Aim of the task
Each line of the data below should be restated exactly, with images left out.

Data extracts
--- START ---

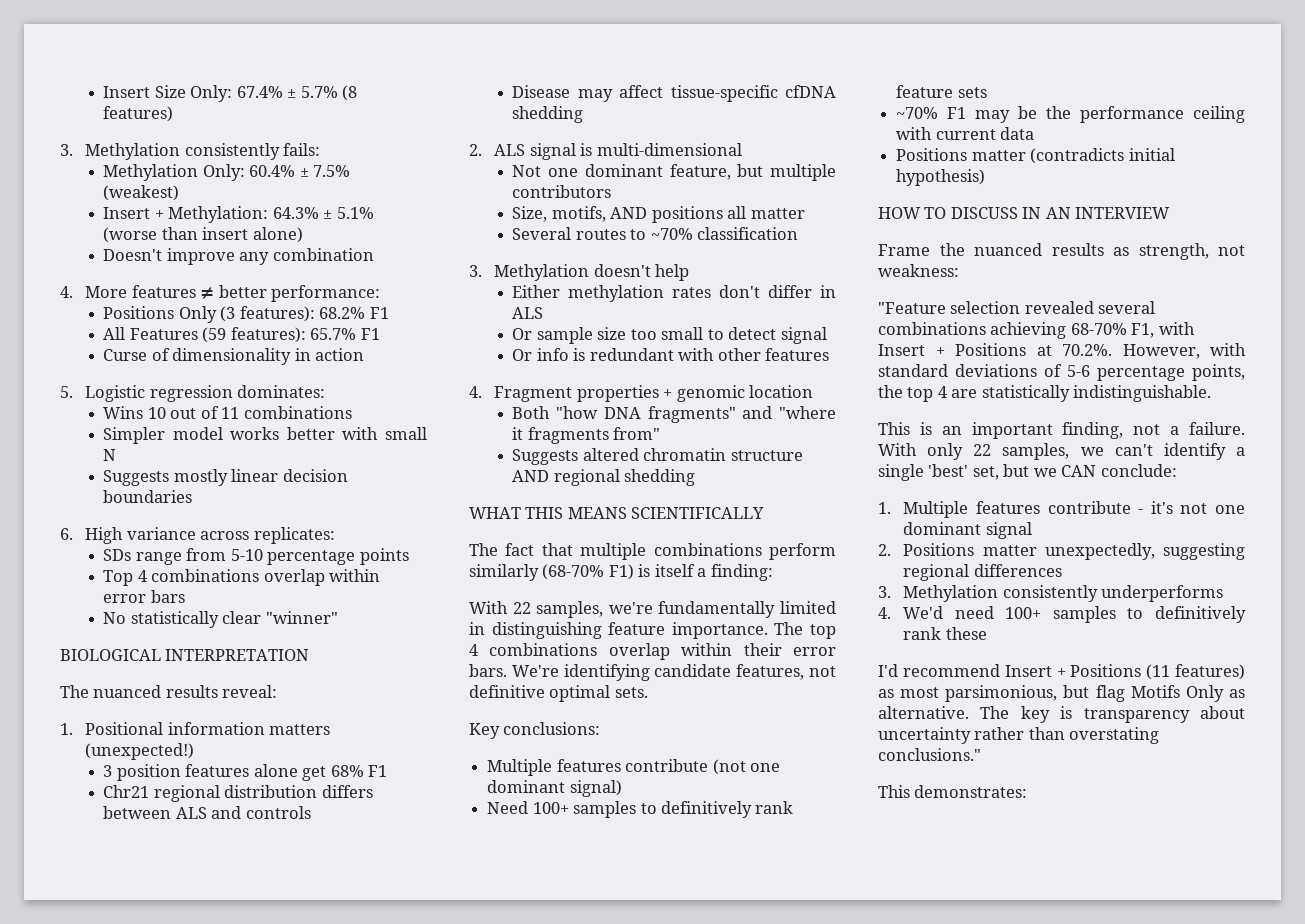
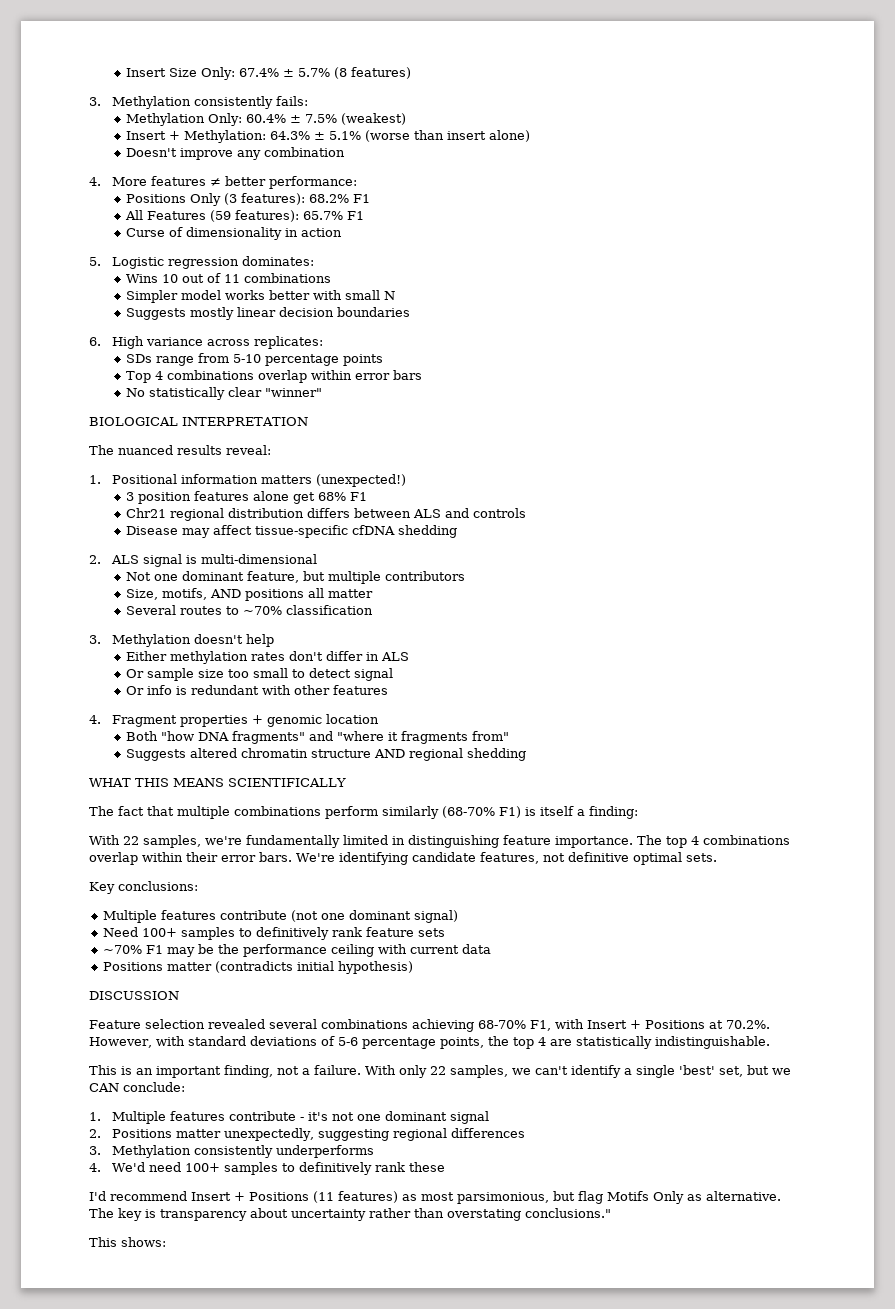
- HOW TO DISCUSS IN AN INTERVIEW
- Frame the nuanced results as strength, not weakness:
- "Feature selection revealed several combinations achieving 68-70% F1, with Insert + Positions at 70.2%. However, with standard deviations of 5-6 percentage points, the top 4 are statistically indistinguishable.
+ DISCUSSION
+ Feature selection revealed several combinations achieving 68-70% F1, with Insert + Positions at 70.2%. However, with standard deviations of 5-6 percentage points, the top 4 are statistically indistinguishable.
- This demonstrates:
+ This shows:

--- END ---

Reply to the task
- HOW TO DISCUSS IN AN INTERVIEW
- Frame the nuanced results as strength, not weakness:
- "Feature selection revealed several combinations achieving 68-70% F1, with Insert + Positions at 70.2%. However, with standard deviations of 5-6 percentage points, the top 4 are statistically indistinguishable.
+ DISCUSSION
+ Feature selection revealed several combinations achieving 68-70% F1, with Insert + Positions at 70.2%. However, with standard deviations of 5-6 percentage points, the top 4 are statistically indistinguishable.
- This demonstrates:
+ This shows:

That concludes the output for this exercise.